A seguito delle polemiche, il cartello è stato tolto il 22 maggio, in nome del “quieto vivere”. I titolari si sono detti dispiaciuti per chi si è sentito offeso, ma hanno ribadito che il loro messaggio voleva essere una forma di protesta contro la guerra, e non un attacco razziale.
Il contesto della comunità ebraica a milano e le implicazioni del messaggio
Milano ospita una delle comunità ebraiche più numerose e radicate d’Italia. Quest’episodio ha fatto riaffiorare tensioni e paure legate all’aumento di atti antisemiti registrati negli ultimi anni sul territorio nazionale. La scelta di un messaggio in ebraico ha colpito per la sua immediatezza e per il carattere esclusivo di destinatari, alimentando un senso di isolamento e identificazione negativa che la comunità ritiene pericoloso.
Le reazioni, sia a livello istituzionale che tra la popolazione, mostrano una forte sensibilità sul tema della convivenza e del rispetto reciproco. Molti chiedono un intervento più deciso delle forze dell’ordine e delle autorità municipali per prevenire episodi simili e per proteggere le minoranze.
L’attenzione sulla gestione di questo tipo di messaggi è alta anche a livello nazionale, considerando il delicato equilibrio tra libertà d’espressione e discorsi d’odio. Il caso milanese sarà sicuramente monitorato come esempio importante della difficile convivenza in un contesto politico internazionale così complesso.

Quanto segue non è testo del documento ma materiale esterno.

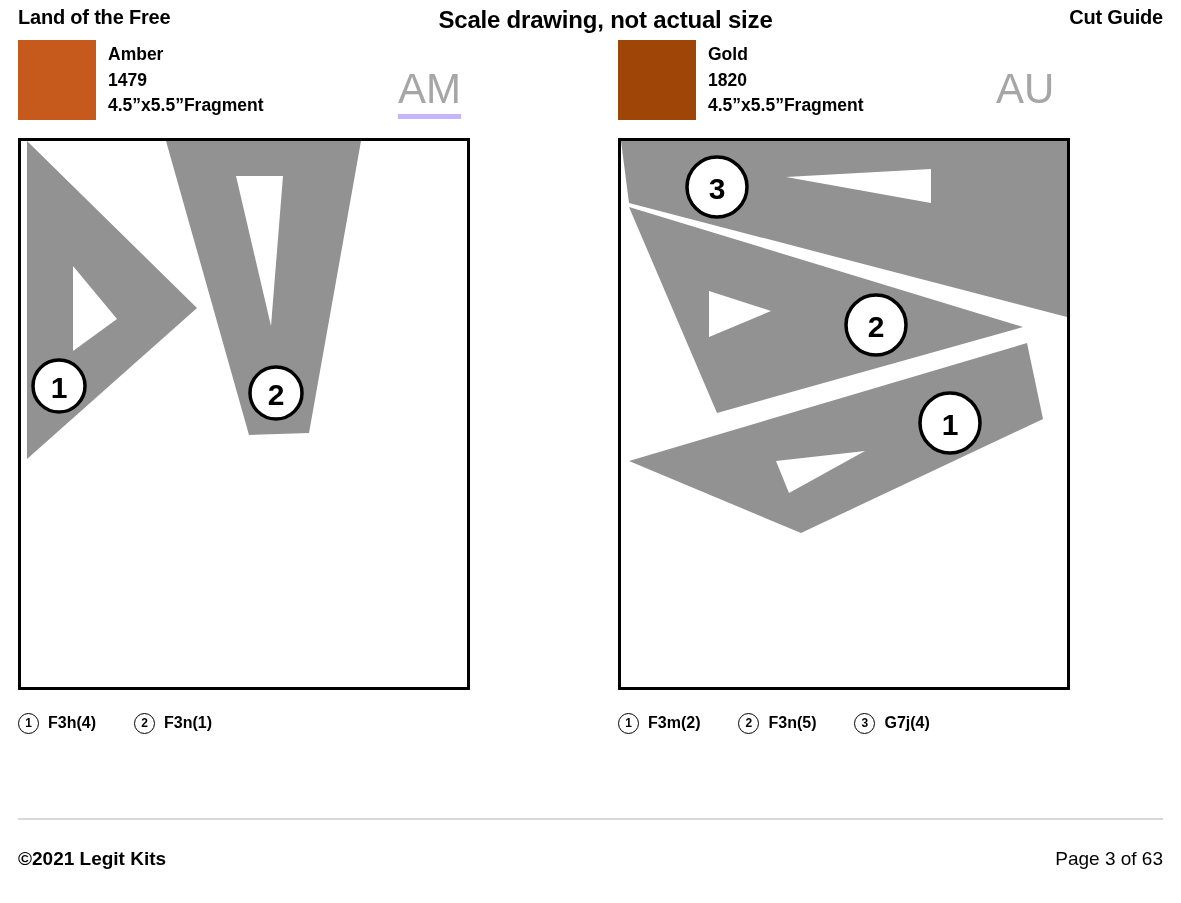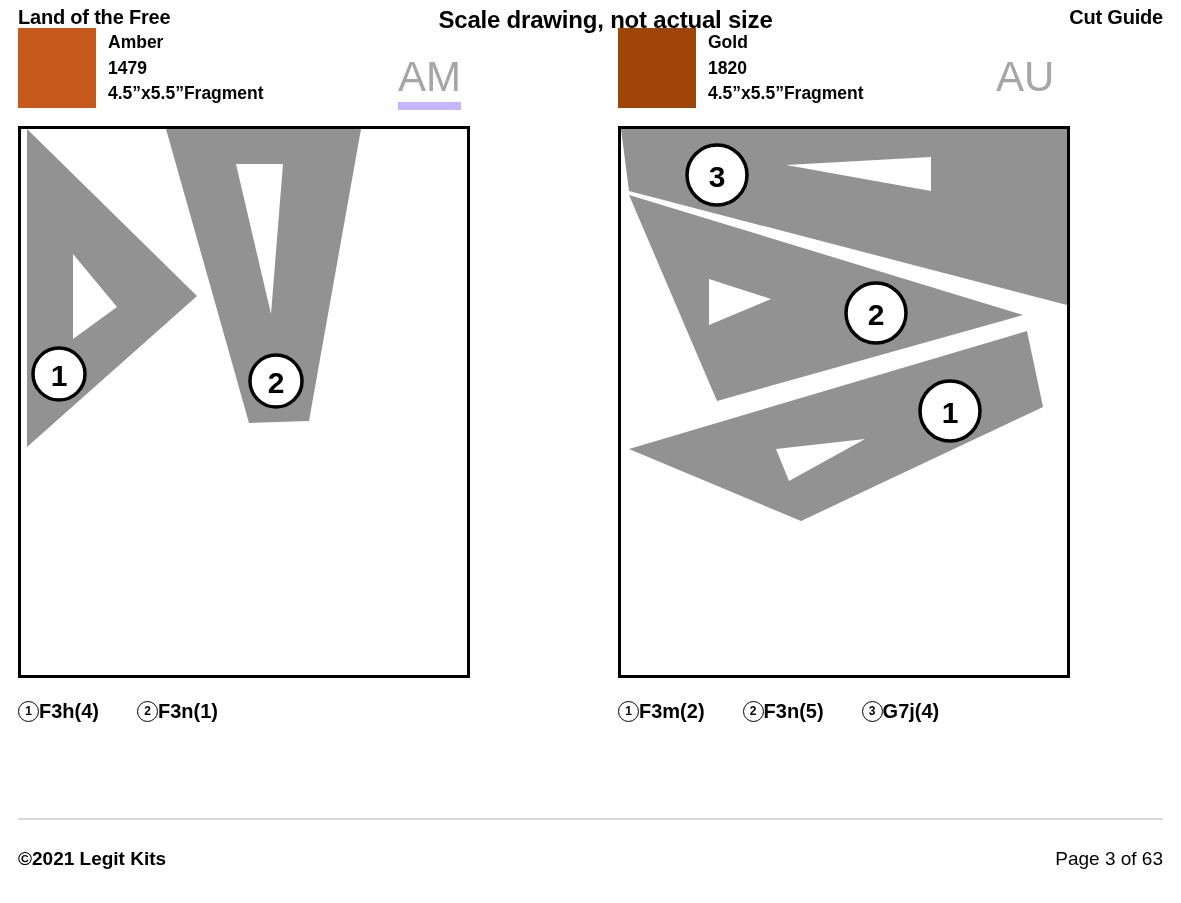"Amber" .block { top: 28px -> 40px }
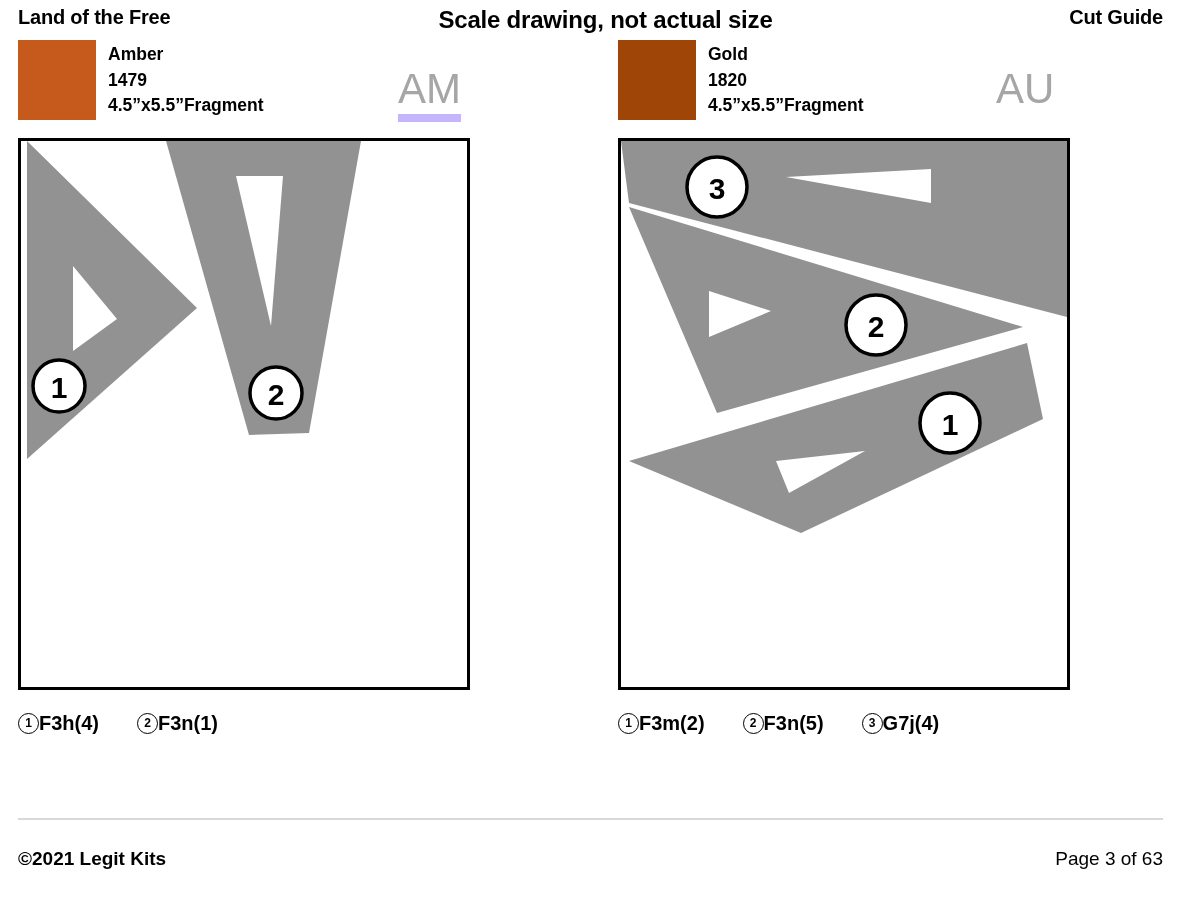"AM" #code-left { border-bottom: 8px solid #c4b5fd -> 5px solid #c4b5fd }
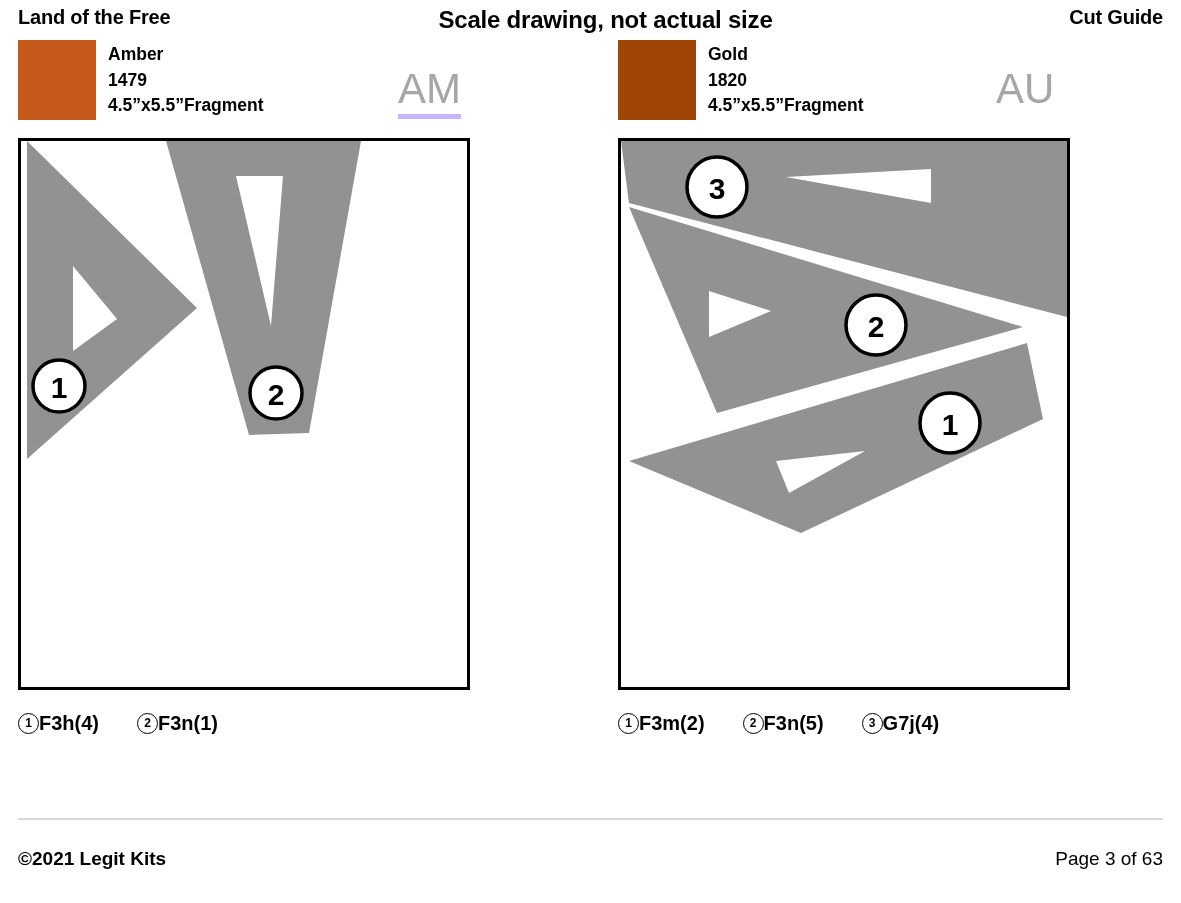"F3h(4)" .legend .ltext { font-size: 20px -> 16px; margin-left: none -> 9px }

I riflessi del conflitto mediorientale sulle tensioni in italia
L’episodio di milano conferma come il conflitto israelo-palestinese influenzi la vita quotidiana anche lontano dal medioriente. Le tensioni in regioni come lombardia si riflettono nelle manifestazioni pubbliche, nei messaggi social e in episodi di intolleranza.
Il messaggio originale, pur negando intenti razzisti, richiama la responsabilità israeliana nel conflitto e la sofferenza civile. Questa prospettiva provoca una reazione netta nelle comunità ebraiche, che vivono un legame forte con lo stato di israele ma spesso devono fare i conti anche con critiche e pregiudizi.
La gestione di queste crisi urbane e sociali appare sempre più complessa. Le autorità sono chiamate a intervenire e mediare, preservando la sicurezza di tutti e garantendo un dibattito civile. La pressione internazionale e l’opinione pubblica nazionale influenzano fortemente le scelte politiche e sociali locali.
Questo episodio a milano, per la sua eco e per la natura diretta del messaggio, rimane un caso particolarmente emblematico. Mostra come le tensioni geopolitiche si intreccino con la realtà di un quartiere cittadino, creando sfide difficili da affrontare senza un impegno collettivo.